They’re standing on the porch outside while kids’ voices ring out indoors, putting the finishing touches on their costumes. They’re dressed as their characters, so his daughter’s carrying a magic staff and wearing a star-speckled hood. She’s a mage tonight. She’s been in school with them for two months now, and this is approaching normal at a rate that’s almost terrifying.

And yet November is just around the corner, and he’s too-aware that this is the time of year when everything tends to go wrong.

Unthinking, Hopper hands over his cigarette to Joyce. It’s become something of a ritual, when her nerves are too shot. Her hands shake a little around the cigarette and she draws in a breath, her lips touching where his have been. His shoulder leans against hers, keeping her warm.

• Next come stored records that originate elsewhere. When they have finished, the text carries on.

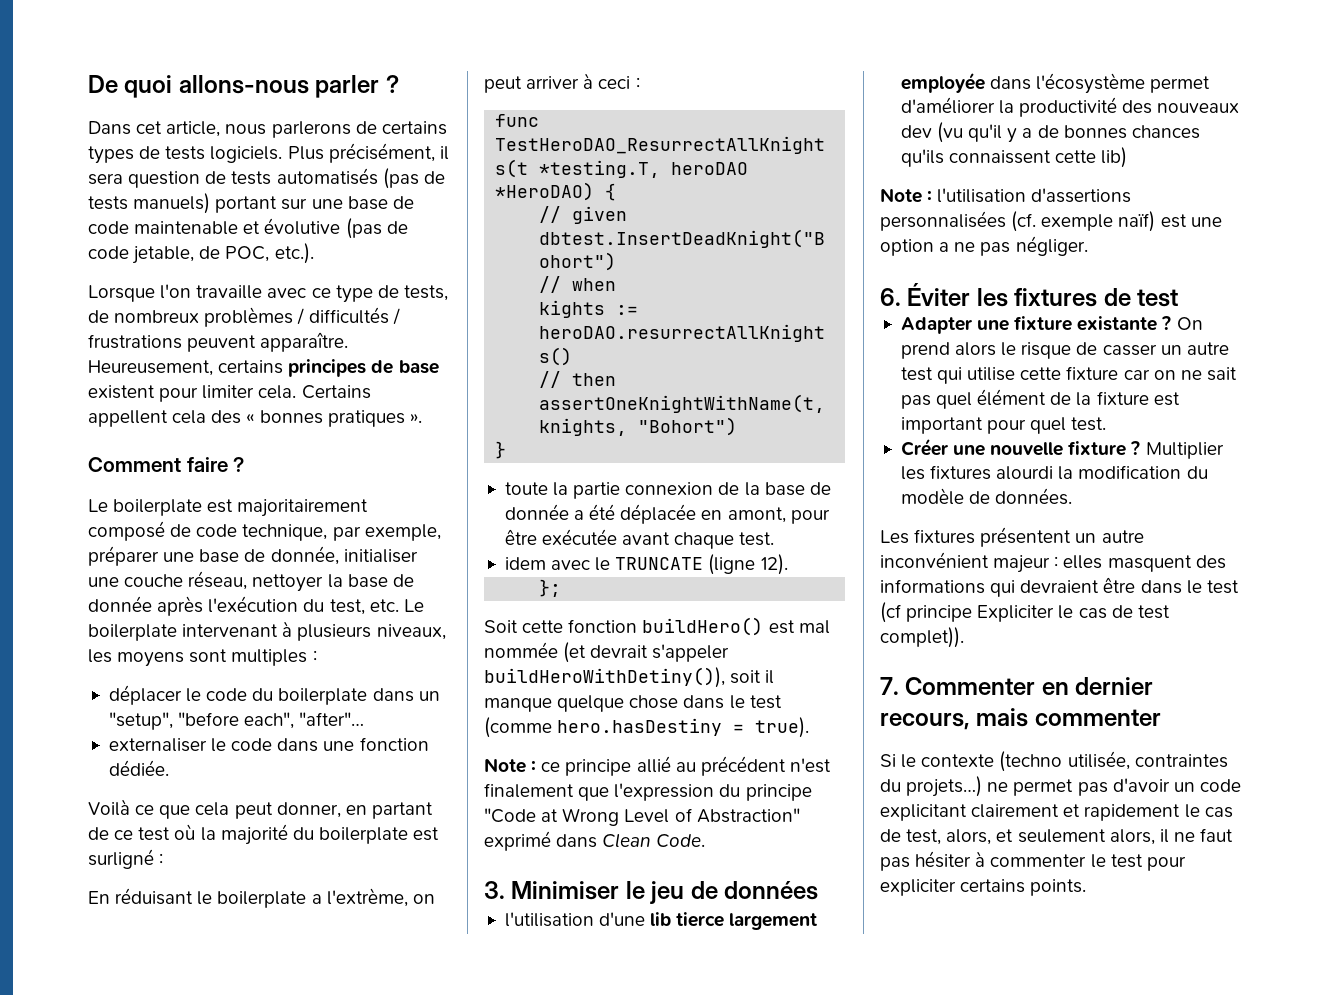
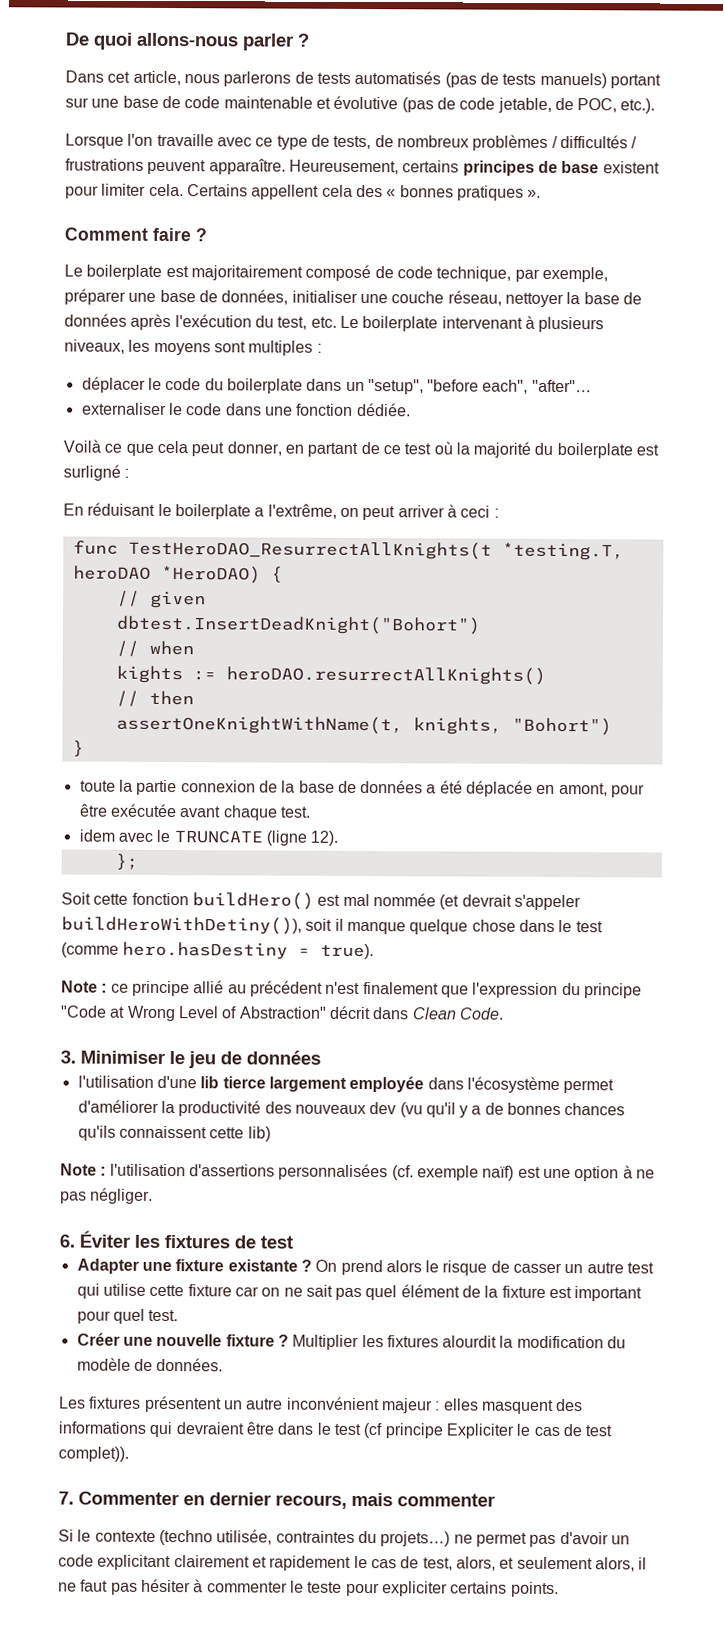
[381,121,447,135] [88,143,449,164] [88,171,227,188] certains types de tests logiciels. Plus précisément, il sera question de -> (314, 77) none
[270,546,339,565] donnée, -> [221,289,289,305] données,
[88,596,152,612] donnée -> [64,313,127,327] données
[326,888,408,907] l'extrème, -> [267,503,337,519] l'extrême,
[504,504,569,520] donnée -> [360,779,424,794] données
[484,831,551,851] exprimé -> [329,1005,371,1020] décrit
[939,242,950,252] a -> [622,1165,633,1179] à
[996,466,1054,480] alourdi -> [442,1335,498,1348] alourdit
[1110,854,1143,868] test -> [307,1581,343,1593] teste

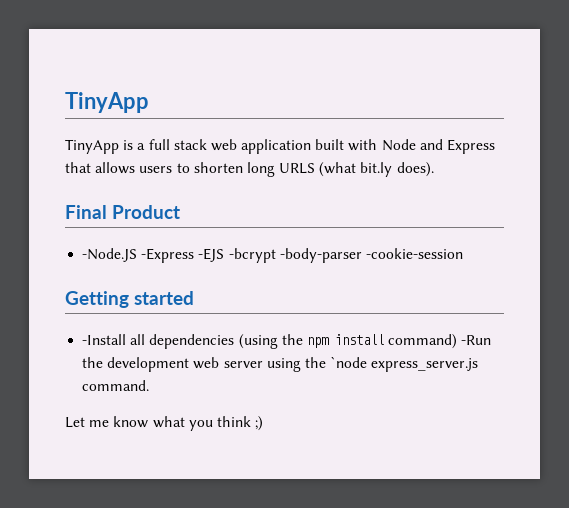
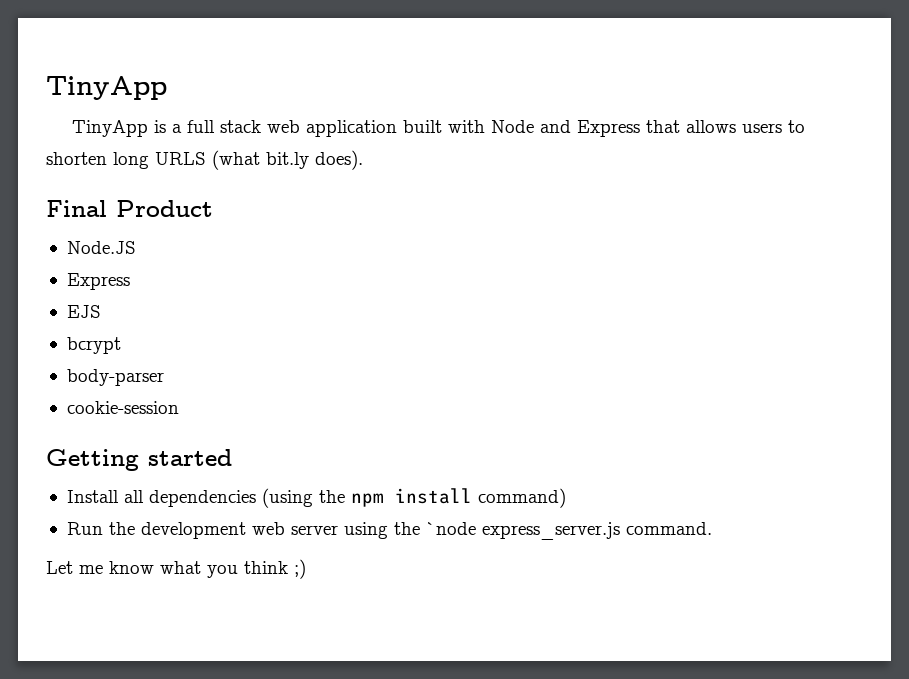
[82,248,463,263] -Node.JS -Express -EJS -bcrypt -body-parser -cookie-session -> [66,241,136,254] [66,273,130,290] [66,305,101,318] [66,337,121,354] [66,369,164,386] [66,401,179,414] Node.JS // Express // EJS // bcrypt // body-parser // cookie-session
[82,334,127,345] -Install -> [66,490,119,503] Install
[461,335,492,345] -Run -> [66,522,103,535] // Run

“Bob and I stayed in last year,” she says suddenly, addressing her words to the darkness ahead of them. She isn’t looking at him, and he can feel her tense up even further. “We gave out candy to the trick or treaters. He was so excited. He bought all those decorations from Melvald’s and then put them all up. I…”

His hand finds her shoulder, squeezes once.

Hop was originally going to go to the diner (not the bar; he’s made some changes). To kill time and distract himself before picking up Jane again, but now he’s reconsidering. He’s not immune to this sort of thing, after all, and he’s been anxious too. “D’you want some company while the kids are out? I don’t like the thought of you just sitting here alone.”

“It’s no trouble, Hop, really,” she says automatically, but he knows Joyce by now, knows how she tends to build up these walls, so he nudges her with an elbow.

“Like hell.”

“Hop.”

“I’m serious. Either come with me to the diner, or let me stick around. Can’t promise I’m as good company as the kids, but.”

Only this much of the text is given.